*** Block opens ***
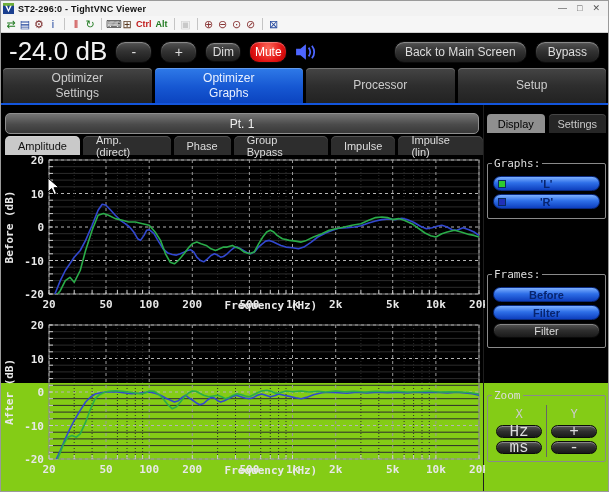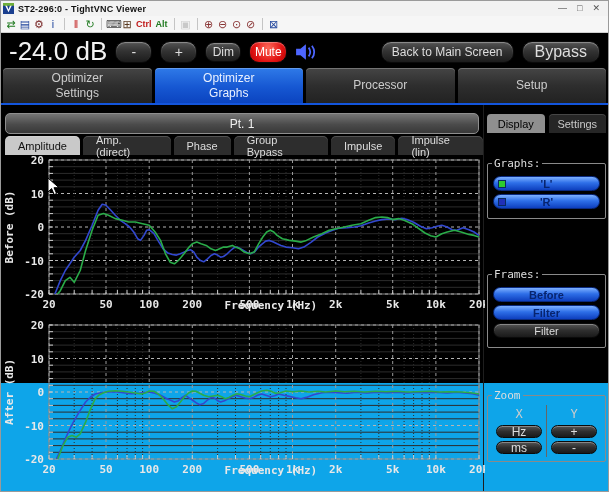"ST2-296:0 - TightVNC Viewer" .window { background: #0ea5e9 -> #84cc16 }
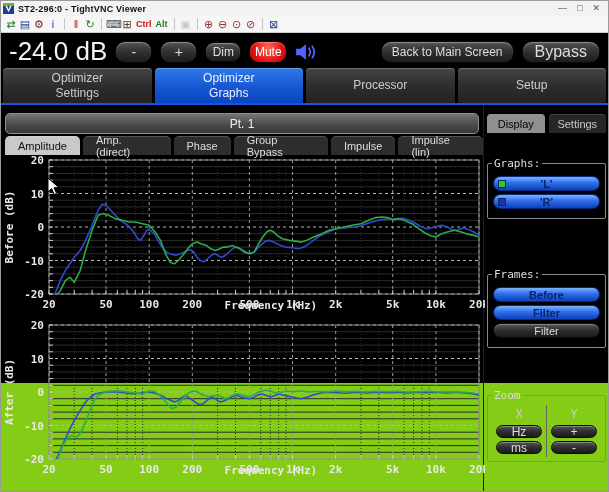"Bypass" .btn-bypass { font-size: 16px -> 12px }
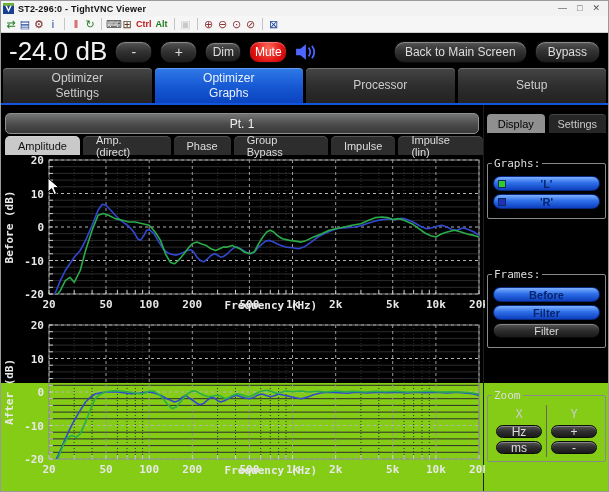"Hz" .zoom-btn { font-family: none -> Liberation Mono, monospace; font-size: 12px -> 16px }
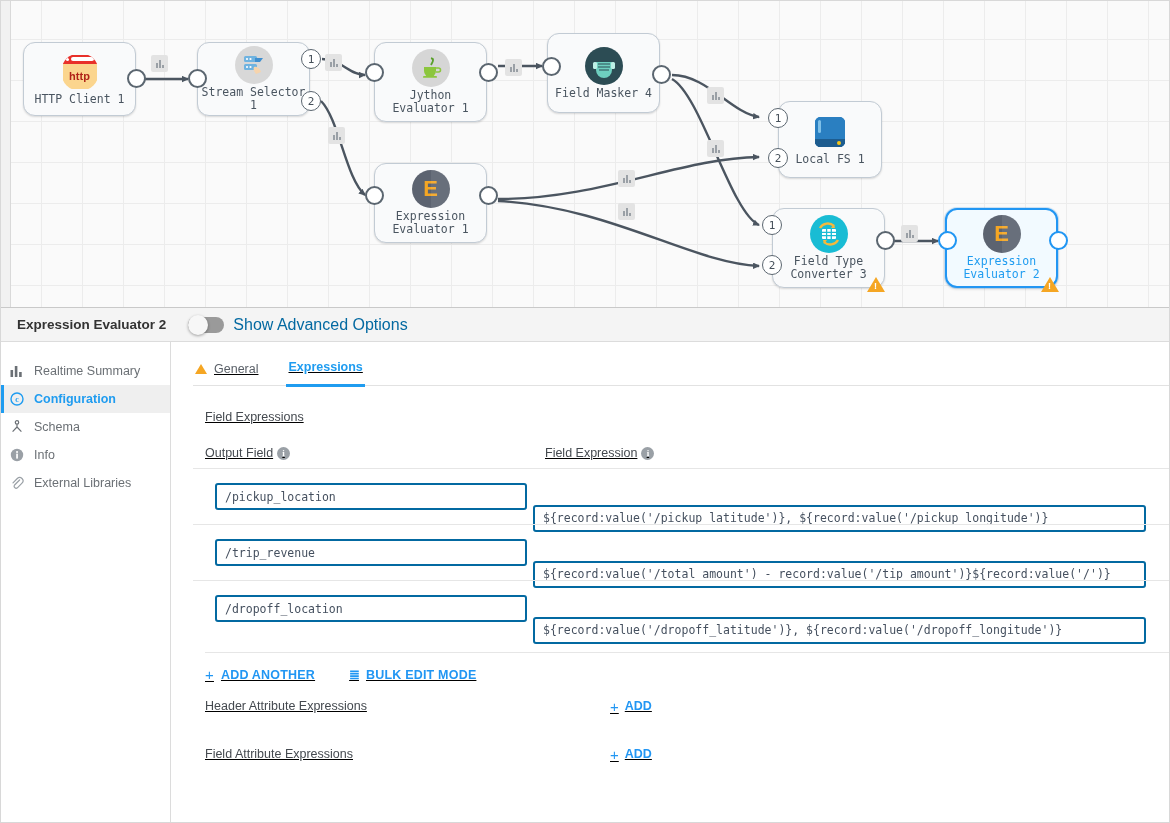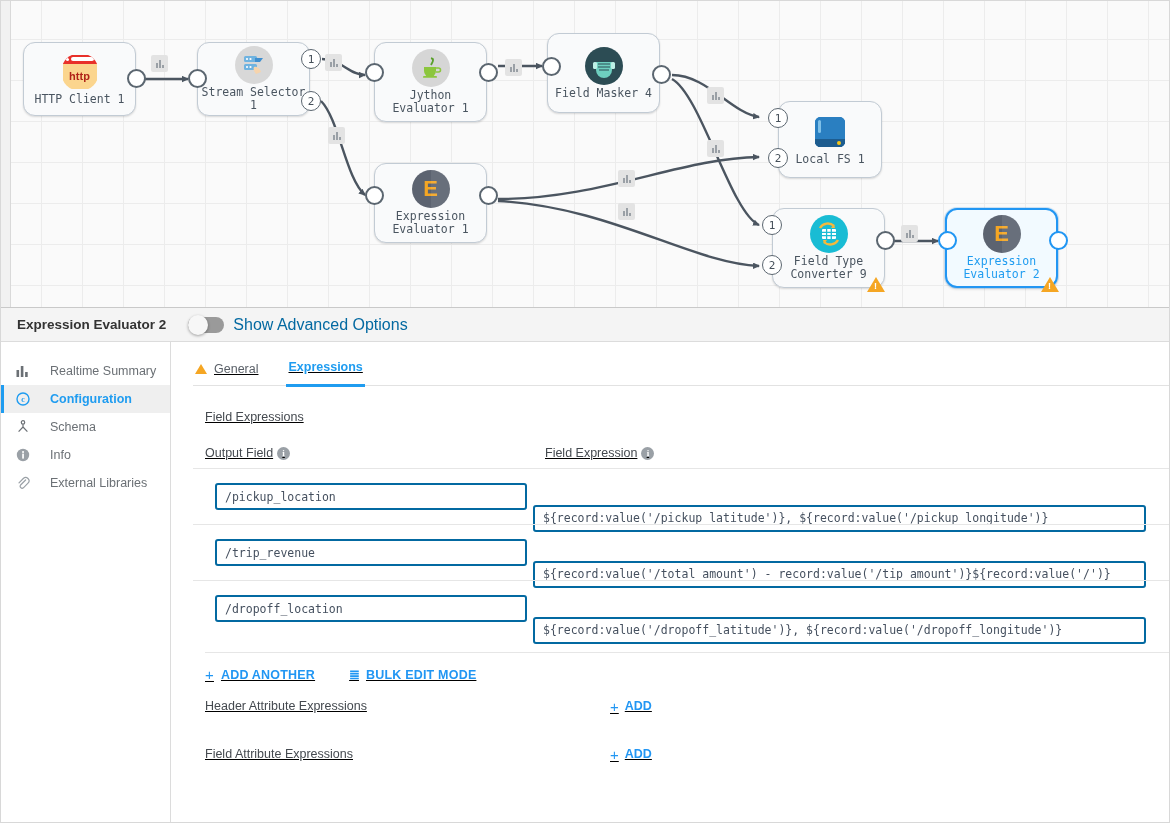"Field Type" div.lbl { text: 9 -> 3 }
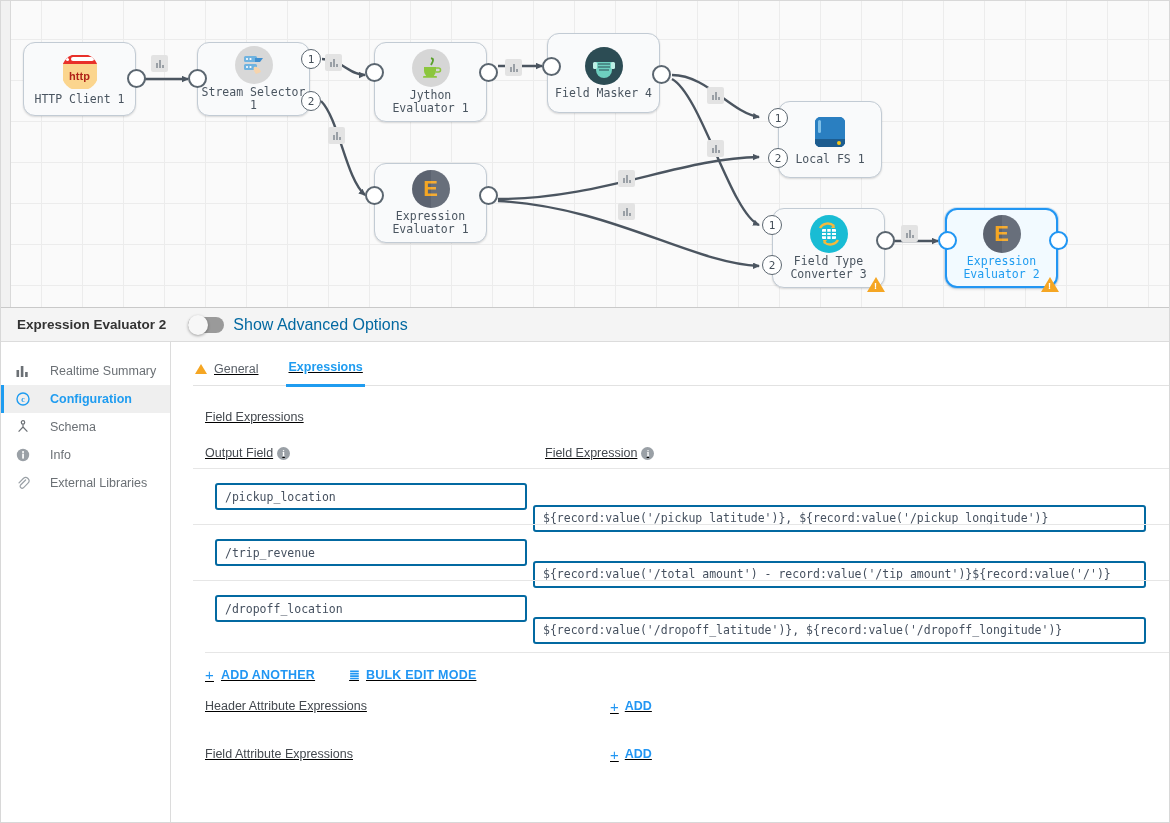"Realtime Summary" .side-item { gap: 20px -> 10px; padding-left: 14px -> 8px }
*** Block closes ***
INSTRUCTIONS FOR THE TASK:
None of the pictures should be carried over when the data above is transcribed exactly.

WRITTEN REPLY:
"ST2-296:0 - TightVNC Viewer" .window { background: #0ea5e9 -> #84cc16 }
"Bypass" .btn-bypass { font-size: 16px -> 12px }
"Hz" .zoom-btn { font-family: none -> Liberation Mono, monospace; font-size: 12px -> 16px }
"Field Type" div.lbl { text: 9 -> 3 }
"Realtime Summary" .side-item { gap: 20px -> 10px; padding-left: 14px -> 8px }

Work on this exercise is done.